Browsers are negotiating with the EU to separate QWAC trust from normal trust. For now, however, eIDAS still forces browsers to trust potentially weak or misbehaving CAs. This repeats the Microsoft problem but now globally and legislatively enforced.

And the oversight problem runs deeper. Under eIDAS, Conformity Assessment Bodies (CABs) are responsible for auditing and certifying qualified trust service providers. Auditors should have caught systemic mis-issuance like the 1.1.1.1 case, and so should CABs. Yet in practice many CABs are general IT auditors with limited PKI depth. If they miss problems, the entire EU framework ends up institutionalizing weak governance rather than correcting it.

A parallel exists in other ecosystems: under Entrust’s audits, roughly 3% of issued certificates are supposed to be reviewed. Because CAs select the audit samples, in theory one could envision a CA trying to hide bad practices. But the more likely situation is that auditors simply missed it. With enough audits over time, all but deliberate concealment should have brought at least one of these mis-issued certificates into scope. That points to an auditing and CAB oversight gap, not just a rogue CA.

The bigger picture

A few CAs dominate WebPKI. The long tail, though small, can create massive risk if trusted. Microsoft’s root store is broader and more passive than others. The critical issue is the number of trusted organizations, each representing a potential point of failure.
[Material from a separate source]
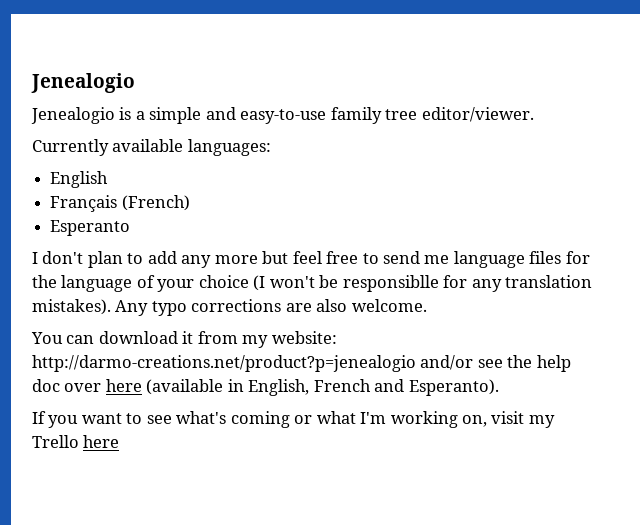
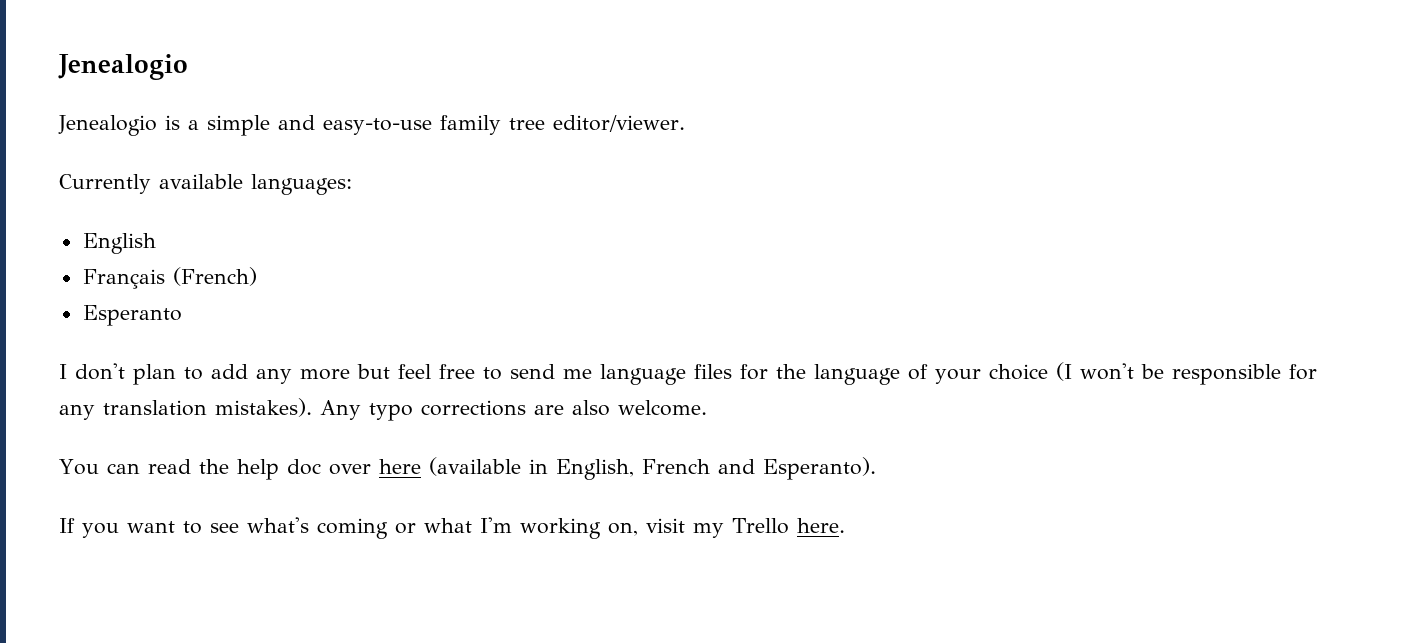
[342,275,439,292] responsiblle -> [1172,364,1281,385] responsible
[98,331,337,348] [32,355,503,372] download it from my website: http://darmo-creations.net/product?p=jenealogio and/or see -> [147,459,191,474] read
[83,435,120,448] here -> [796,518,845,533] here.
Microsoft’s own list of Trusted Root Program participants includes well over one hundred CAs from dozens of countries, creating a vast and difficult-to-audit trust surface. 

Reference: https://ccadb-public.secure.force.com/microsoft/IncludedCACertificateReportForMSFT

Forced or passive trust is a recipe for systemic risk.

Microsoft’s root store decisions expose its users to risks that Chrome, Firefox, and Safari users are shielded from. Yet Microsoft participates minimally in WebPKI governance. If the company wants to keep a broader and more permissive root store, it should fund the work needed to oversee it – staffing and empowering a credible root program, actively participating in CA/Browser Forum policy, and automating the monitoring Certificate Transparency logs for misuse. Without that investment, Microsoft is effectively subsidizing systemic risk for the rest of the web.


Thanks to Alex Radocea for double-checking DoH/DoT client behavior in support of this post.